Their standard, a bastardized travesty of a Roman standard. Not an eagle. Theirs was a blood red metal circle with the Roman numeral set inside it.
Their motto underneath it was written in blood,
Lasciate ogne speranza
. Abandon all hope.
So all would know who they were.
The Ninth Circle of Hell.
PART TWO
 
Patterns of Chaos
 
15
 
“Y
OU JUST
NEED
TO INTERFERE, don’t you,” Director
Benet spoke over Glenn’s head. “It’s a compulsion with your kind, isn’t it.”
They weren’t questions, so Glenn didn’t answer. She wasn’t feeling well.

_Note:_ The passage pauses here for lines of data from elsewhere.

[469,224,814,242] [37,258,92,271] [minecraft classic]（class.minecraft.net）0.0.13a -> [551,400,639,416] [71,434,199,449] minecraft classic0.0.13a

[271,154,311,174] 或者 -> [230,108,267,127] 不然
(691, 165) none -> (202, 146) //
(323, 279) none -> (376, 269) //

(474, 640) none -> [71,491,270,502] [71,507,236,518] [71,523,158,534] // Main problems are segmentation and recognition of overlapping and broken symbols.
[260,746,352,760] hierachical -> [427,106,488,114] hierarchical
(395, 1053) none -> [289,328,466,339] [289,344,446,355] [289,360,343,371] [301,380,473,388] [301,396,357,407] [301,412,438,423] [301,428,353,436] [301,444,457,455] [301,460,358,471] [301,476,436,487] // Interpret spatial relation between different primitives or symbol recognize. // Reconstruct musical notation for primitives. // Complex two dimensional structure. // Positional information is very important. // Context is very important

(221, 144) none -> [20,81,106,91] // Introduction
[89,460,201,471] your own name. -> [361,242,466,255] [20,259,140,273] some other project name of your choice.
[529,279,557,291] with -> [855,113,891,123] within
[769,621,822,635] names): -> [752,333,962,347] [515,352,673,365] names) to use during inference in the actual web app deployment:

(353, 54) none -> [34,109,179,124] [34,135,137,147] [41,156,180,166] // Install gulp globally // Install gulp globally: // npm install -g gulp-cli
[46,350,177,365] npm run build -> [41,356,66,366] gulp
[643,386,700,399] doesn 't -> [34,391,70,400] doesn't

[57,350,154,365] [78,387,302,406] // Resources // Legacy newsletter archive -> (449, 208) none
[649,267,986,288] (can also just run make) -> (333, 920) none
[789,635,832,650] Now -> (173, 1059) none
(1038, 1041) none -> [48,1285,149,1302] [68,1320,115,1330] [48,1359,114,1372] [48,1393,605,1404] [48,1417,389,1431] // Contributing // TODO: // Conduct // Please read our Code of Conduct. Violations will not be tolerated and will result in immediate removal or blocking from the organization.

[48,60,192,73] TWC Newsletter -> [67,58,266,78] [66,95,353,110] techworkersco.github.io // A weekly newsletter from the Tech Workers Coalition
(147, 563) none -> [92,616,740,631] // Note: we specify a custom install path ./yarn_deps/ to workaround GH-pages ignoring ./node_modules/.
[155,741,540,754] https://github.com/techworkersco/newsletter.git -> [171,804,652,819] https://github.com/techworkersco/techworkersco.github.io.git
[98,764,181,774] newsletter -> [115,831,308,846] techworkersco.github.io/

Benet turned on Patrick with less rancor, more disappointment. “You were not supposed to talk to the aliens.”
“Then why did you bring a xenolinguist to study the language?” Glenn said. She sneezed.
Patrick murmured aside to her, “I’m supposed to spy on them.”
“The term is ‘observe,’” Benet said tightly.
Glenn’s stomach cramped. She retched. She hadn’t eaten for a while so nothing came up.
“Perfect. Just perfect,” Benet said. “You brought that on yourself.”
Patrick hummed something at Director Benet. A fox word. It didn’t sound kindly.
Glenn shut her eyes. Dizzy. She felt Patrick’s arm wrap around her back, his other arm slip behind her knees. And she was rising.
A couple weeks among the foxes, hiking, dancing, playing ball, had made Patrick stronger than he’d ever been on board
Merrimack
. Patrick carried her to the physician’s hut.
The camp physician, Dr. Cecil, was surprised to have a patient. He usually only monitored his colleagues’ blood pressure and bone density and treated the odd broken toe or insectoid sting and sunburn.
Patrick asked the physician, “How can this happen? How could Glenn catch a bug on an alien planet?”
“She can’t,” said Dr. Cecil. He tucked an intradermal blood analyzer into the crook of Glenn’s elbow and made her hold it there. “Alien microbes can’t infect us. If she ingested a microbe, the microbe itself is nothing. But these symptoms may be from a toxin produced by a microbe.”
Cecil retrieved the analyzer from Glenn’s arm. Reported, “It’s not a toxin.”
“I don’t care what it is,” said Glenn, curled up on the table. “Can you treat it? I’m inside-out here.”
Cecil’s face appeared tight, his mouth a straight line. His eyes flickered between her and Patrick, as if reluctant to speak in front of her. Finally he directed his answer to Patrick, “I can’t treat hypochondria.”
Patrick sounded pissed. “My wife is the farthest thing from a hypochondriac you will ever meet.”
Dr. Cecil looked down on Glenn, “Obviously you ate something your body can’t process. You shall just need to wait it out.”
“This is nothing we ate,” said Patrick. “She caught something.”
“Caught?” said Cecil, his thin brows up, one corner of his mouth higher than the other.
“A virus,” said Patrick. “You know. A germ.”
Cecil moved his head side to side in a giant no. “Can’t. Can’t happen.”
“Did!” said Patrick. “She’s calling Yul.”
“She is drunk.”
“No, she is not,” Glenn croaked.
“Histamine reaction.” The suggestion sounded from the adjoining room. Cecil’s colleague, Dr. Wynans appeared in the doorway.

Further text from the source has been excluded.